Records from a data collection:
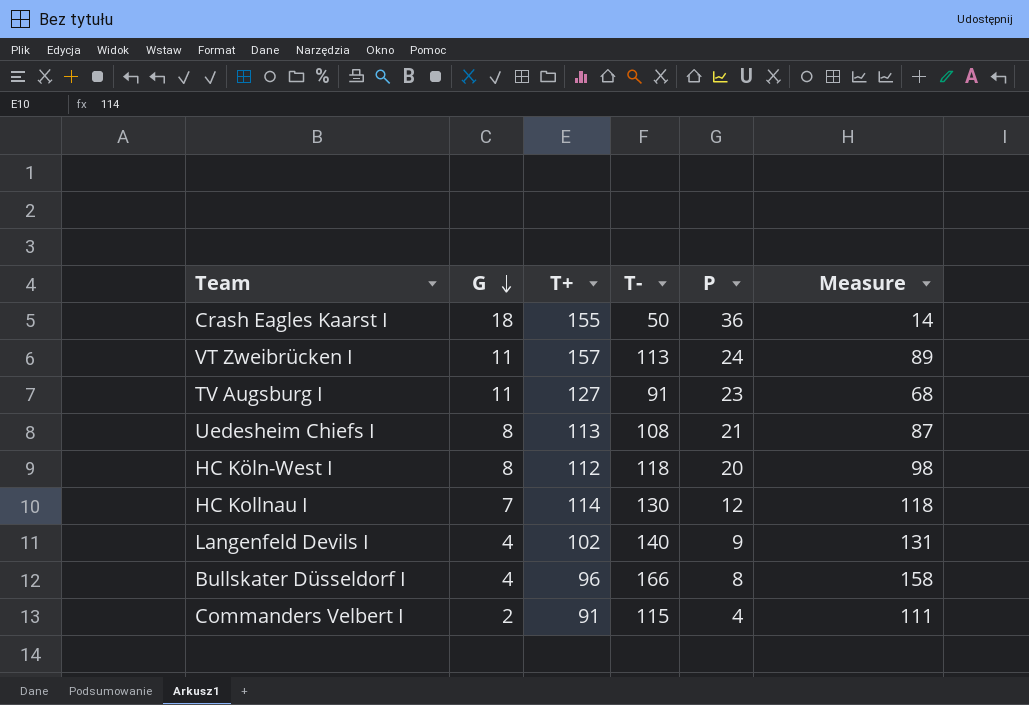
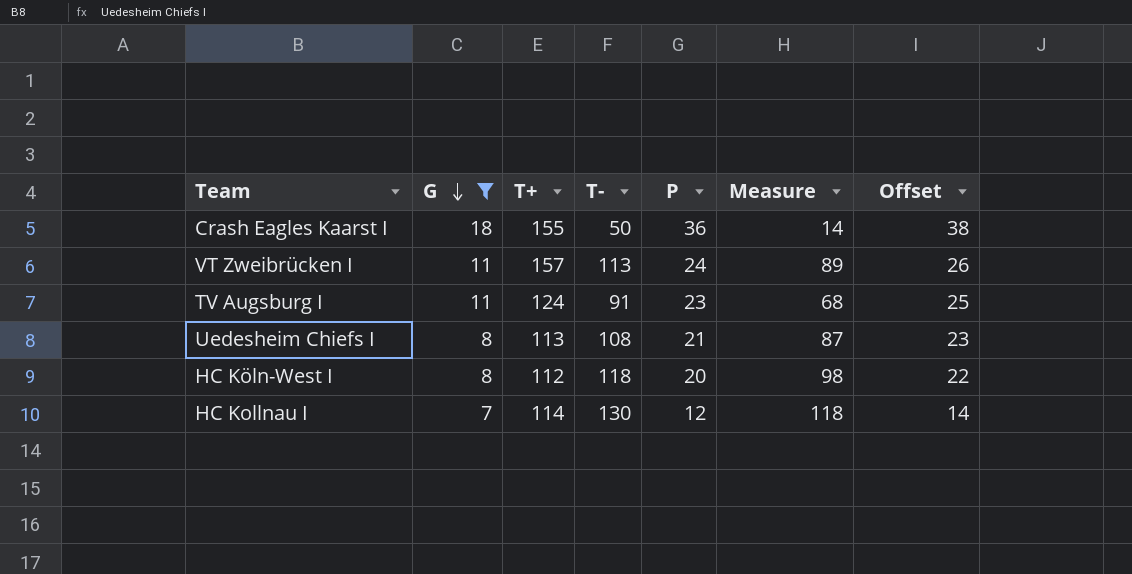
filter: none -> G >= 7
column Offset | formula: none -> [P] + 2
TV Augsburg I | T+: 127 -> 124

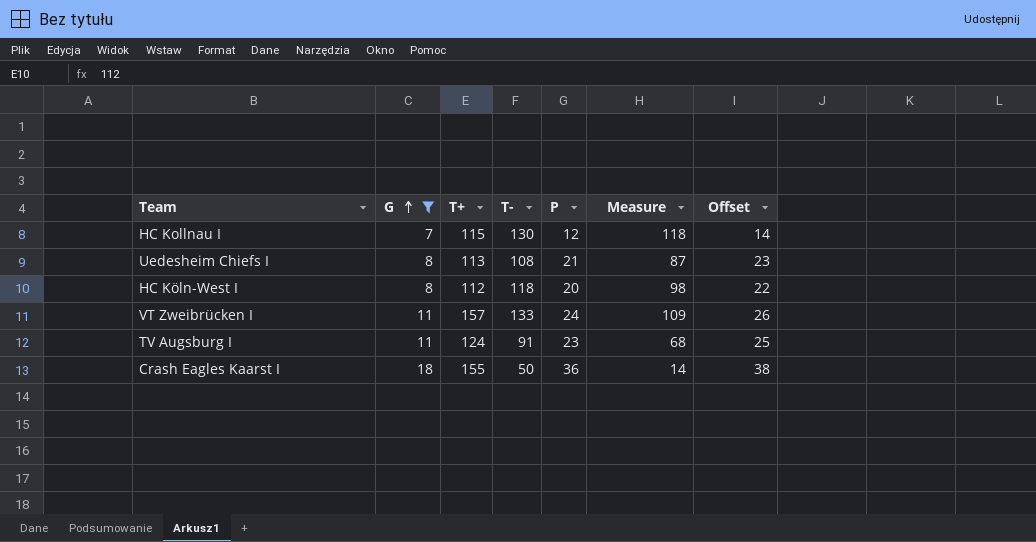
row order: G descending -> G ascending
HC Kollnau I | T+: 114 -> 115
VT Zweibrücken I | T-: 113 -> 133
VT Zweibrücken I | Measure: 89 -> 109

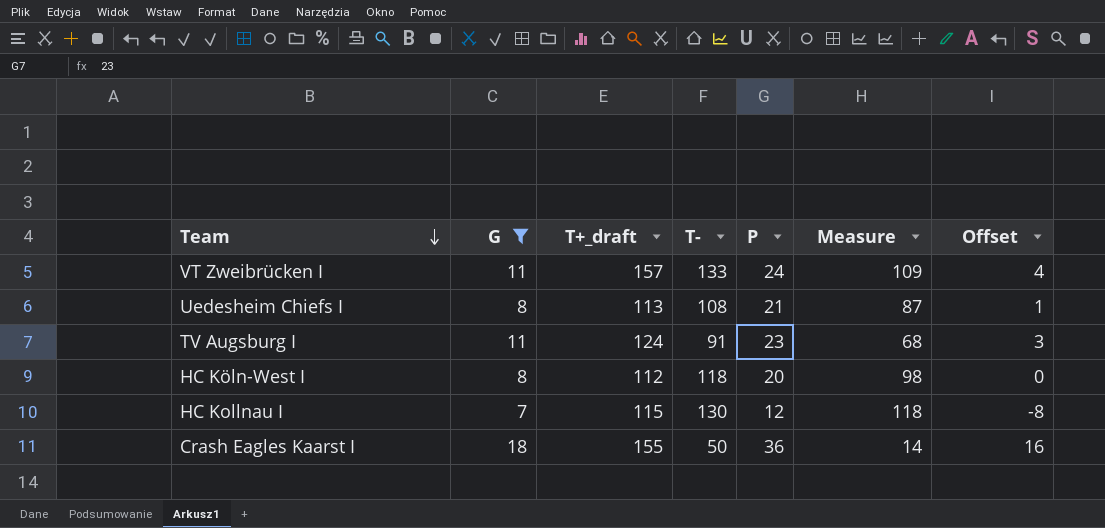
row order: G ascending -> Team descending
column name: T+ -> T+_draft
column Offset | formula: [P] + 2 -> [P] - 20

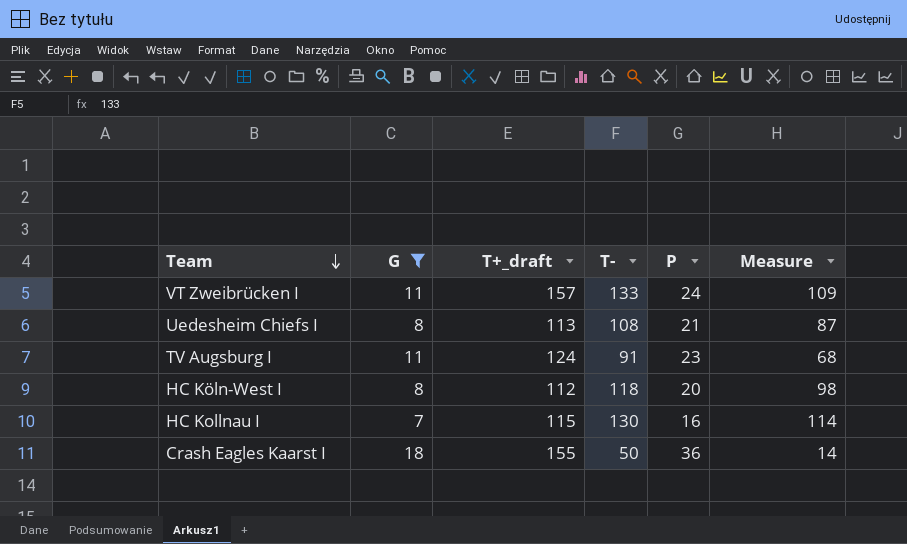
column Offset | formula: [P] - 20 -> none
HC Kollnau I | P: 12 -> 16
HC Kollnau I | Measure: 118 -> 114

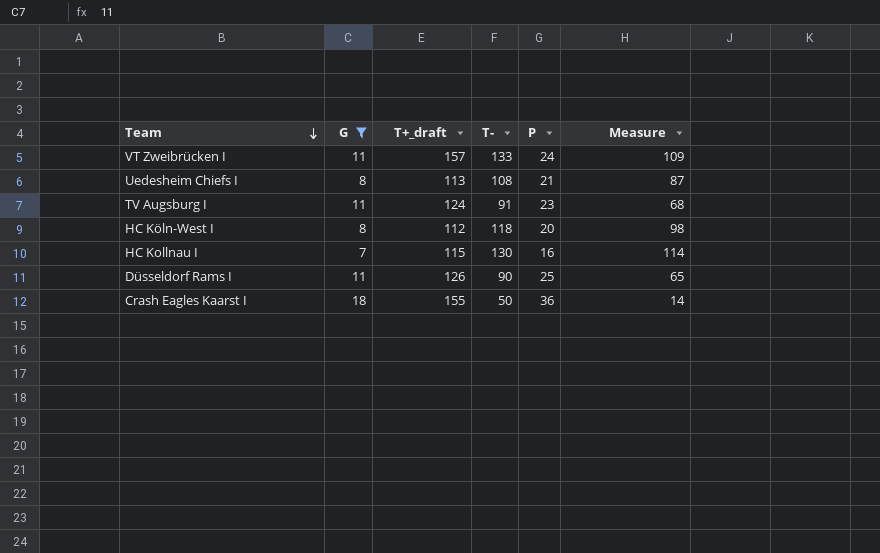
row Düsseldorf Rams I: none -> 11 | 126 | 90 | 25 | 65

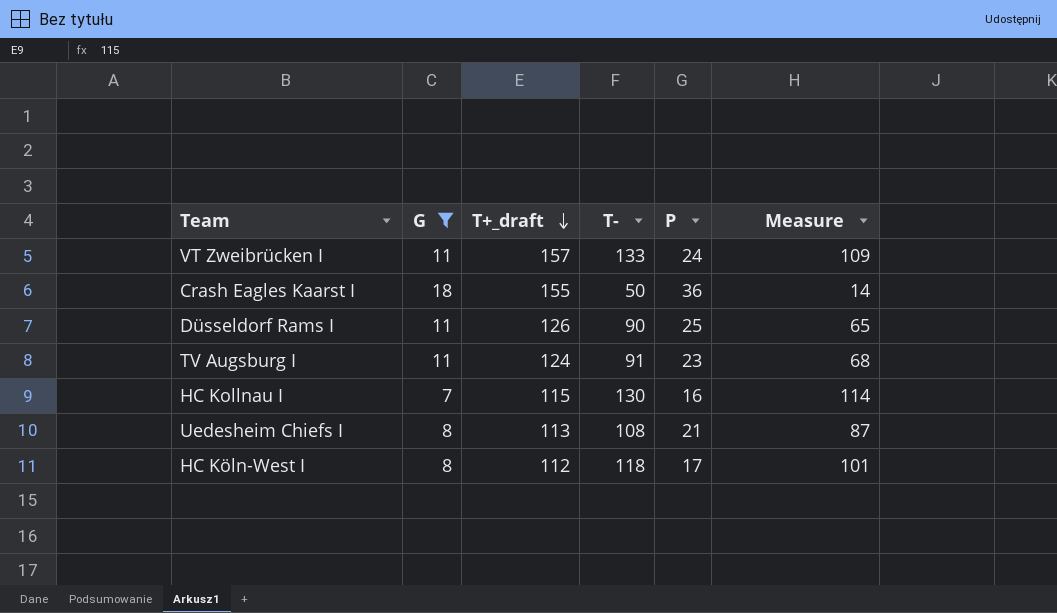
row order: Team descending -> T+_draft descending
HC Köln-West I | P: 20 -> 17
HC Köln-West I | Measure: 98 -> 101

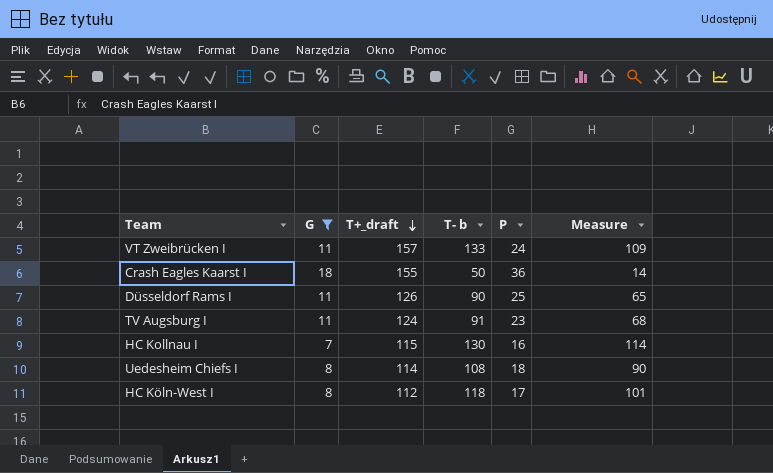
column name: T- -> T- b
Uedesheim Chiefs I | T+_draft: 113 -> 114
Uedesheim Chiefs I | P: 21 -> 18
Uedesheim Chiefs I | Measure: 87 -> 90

* * *

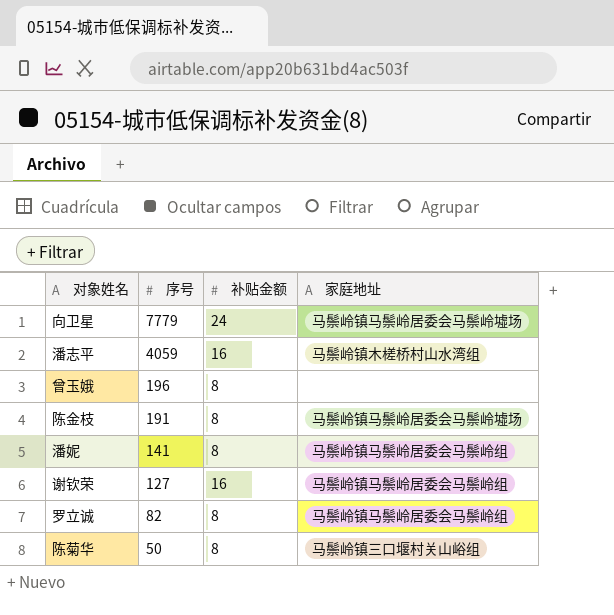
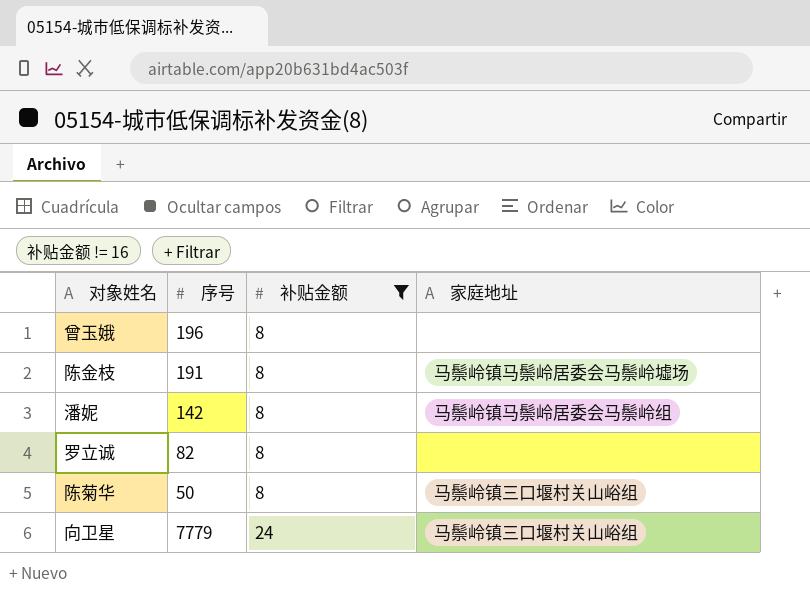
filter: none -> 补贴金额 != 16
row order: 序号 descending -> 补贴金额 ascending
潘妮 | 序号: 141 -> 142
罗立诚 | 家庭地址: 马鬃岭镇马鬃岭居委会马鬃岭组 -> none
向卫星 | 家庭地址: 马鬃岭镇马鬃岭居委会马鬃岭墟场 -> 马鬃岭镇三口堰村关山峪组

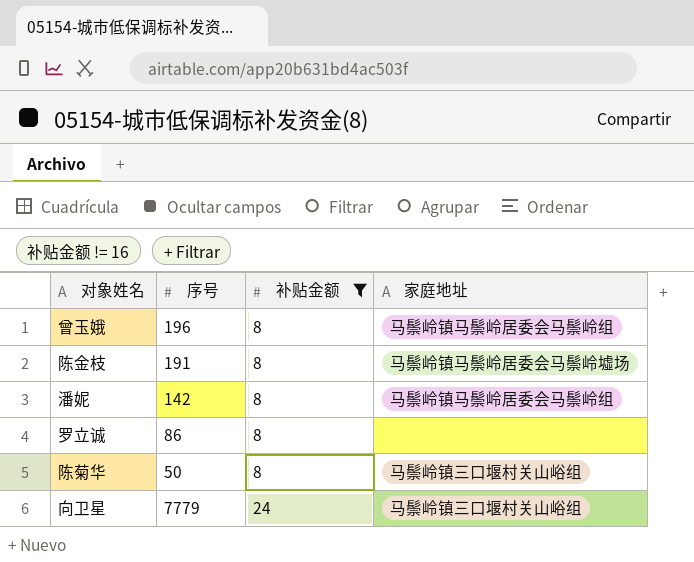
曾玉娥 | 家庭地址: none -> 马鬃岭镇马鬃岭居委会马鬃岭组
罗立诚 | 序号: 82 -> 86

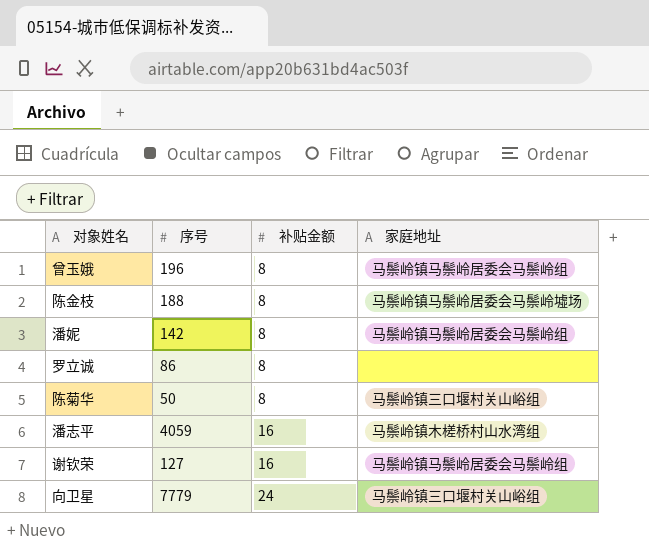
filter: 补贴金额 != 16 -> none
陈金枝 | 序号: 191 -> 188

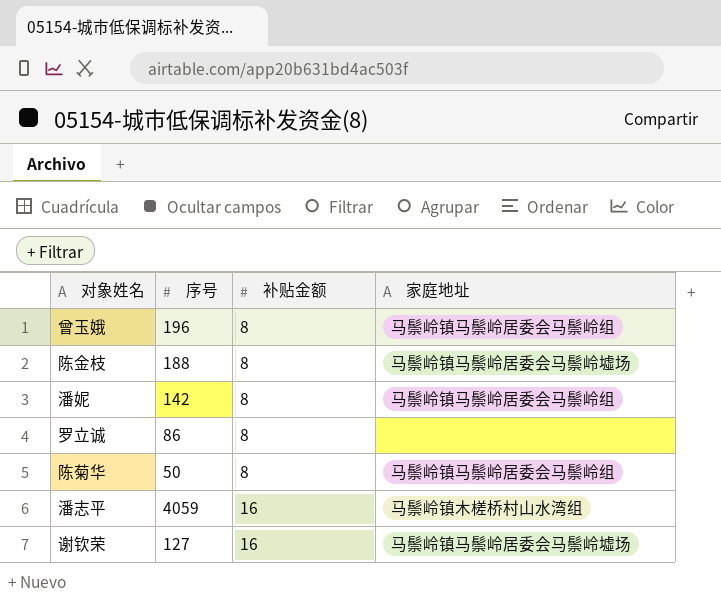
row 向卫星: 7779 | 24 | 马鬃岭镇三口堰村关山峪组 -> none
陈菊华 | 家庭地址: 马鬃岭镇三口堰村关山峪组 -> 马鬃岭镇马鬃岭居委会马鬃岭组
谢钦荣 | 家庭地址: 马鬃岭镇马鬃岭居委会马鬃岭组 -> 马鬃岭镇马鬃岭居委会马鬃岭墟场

Directions: Could you repeat, exactly, only the lines above starting at the one that has "filter: none -> G >= 7" and stopping after the one that has "Uedesheim Chiefs I | Measure: 87 -> 90", without the pictures?

Answer to the exercise:
filter: none -> G >= 7
column Offset | formula: none -> [P] + 2
TV Augsburg I | T+: 127 -> 124

row order: G descending -> G ascending
HC Kollnau I | T+: 114 -> 115
VT Zweibrücken I | T-: 113 -> 133
VT Zweibrücken I | Measure: 89 -> 109

row order: G ascending -> Team descending
column name: T+ -> T+_draft
column Offset | formula: [P] + 2 -> [P] - 20

column Offset | formula: [P] - 20 -> none
HC Kollnau I | P: 12 -> 16
HC Kollnau I | Measure: 118 -> 114

row Düsseldorf Rams I: none -> 11 | 126 | 90 | 25 | 65

row order: Team descending -> T+_draft descending
HC Köln-West I | P: 20 -> 17
HC Köln-West I | Measure: 98 -> 101

column name: T- -> T- b
Uedesheim Chiefs I | T+_draft: 113 -> 114
Uedesheim Chiefs I | P: 21 -> 18
Uedesheim Chiefs I | Measure: 87 -> 90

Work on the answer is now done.